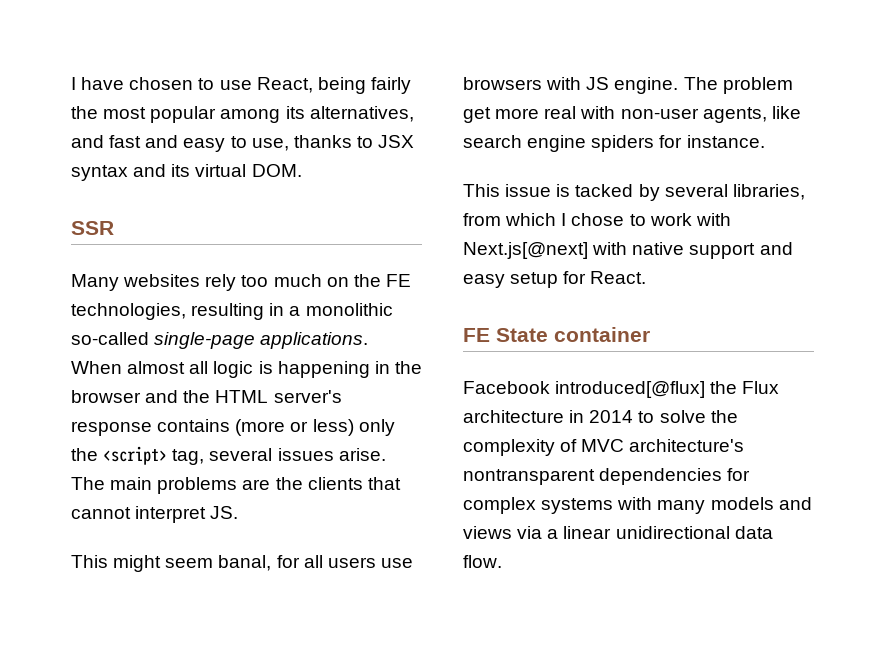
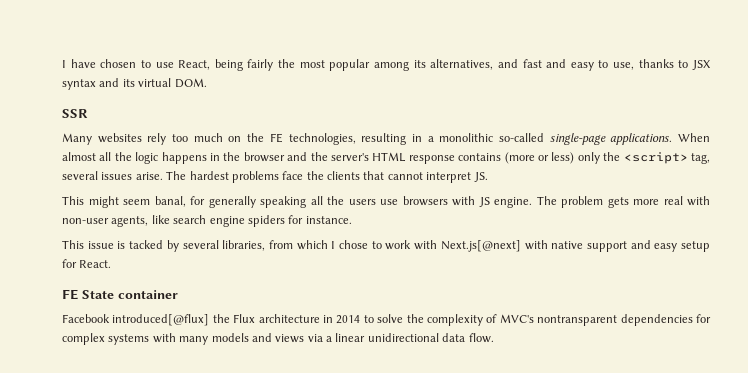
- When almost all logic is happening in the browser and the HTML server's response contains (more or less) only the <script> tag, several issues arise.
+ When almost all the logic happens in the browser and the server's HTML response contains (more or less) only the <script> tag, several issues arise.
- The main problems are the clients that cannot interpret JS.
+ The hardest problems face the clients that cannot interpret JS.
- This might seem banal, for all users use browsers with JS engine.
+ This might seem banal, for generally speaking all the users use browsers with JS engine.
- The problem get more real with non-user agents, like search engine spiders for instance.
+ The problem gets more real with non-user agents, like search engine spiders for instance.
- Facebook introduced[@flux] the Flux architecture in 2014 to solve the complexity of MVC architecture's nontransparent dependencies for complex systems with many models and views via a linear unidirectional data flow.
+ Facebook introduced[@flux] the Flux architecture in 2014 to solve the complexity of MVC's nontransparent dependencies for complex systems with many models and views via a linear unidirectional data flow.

Work to complete
What are the lines above, starting at the one with "the users use browsers with JS engine." and ending at the one with "- Facebook introduced[@flux]"? Give them again exactly, and only them.

Response to this task
+ This might seem banal, for generally speaking all the users use browsers with JS engine.
- The problem get more real with non-user agents, like search engine spiders for instance.
+ The problem gets more real with non-user agents, like search engine spiders for instance.
- Facebook introduced[@flux] the Flux architecture in 2014 to solve the complexity of MVC architecture's nontransparent dependencies for complex systems with many models and views via a linear unidirectional data flow.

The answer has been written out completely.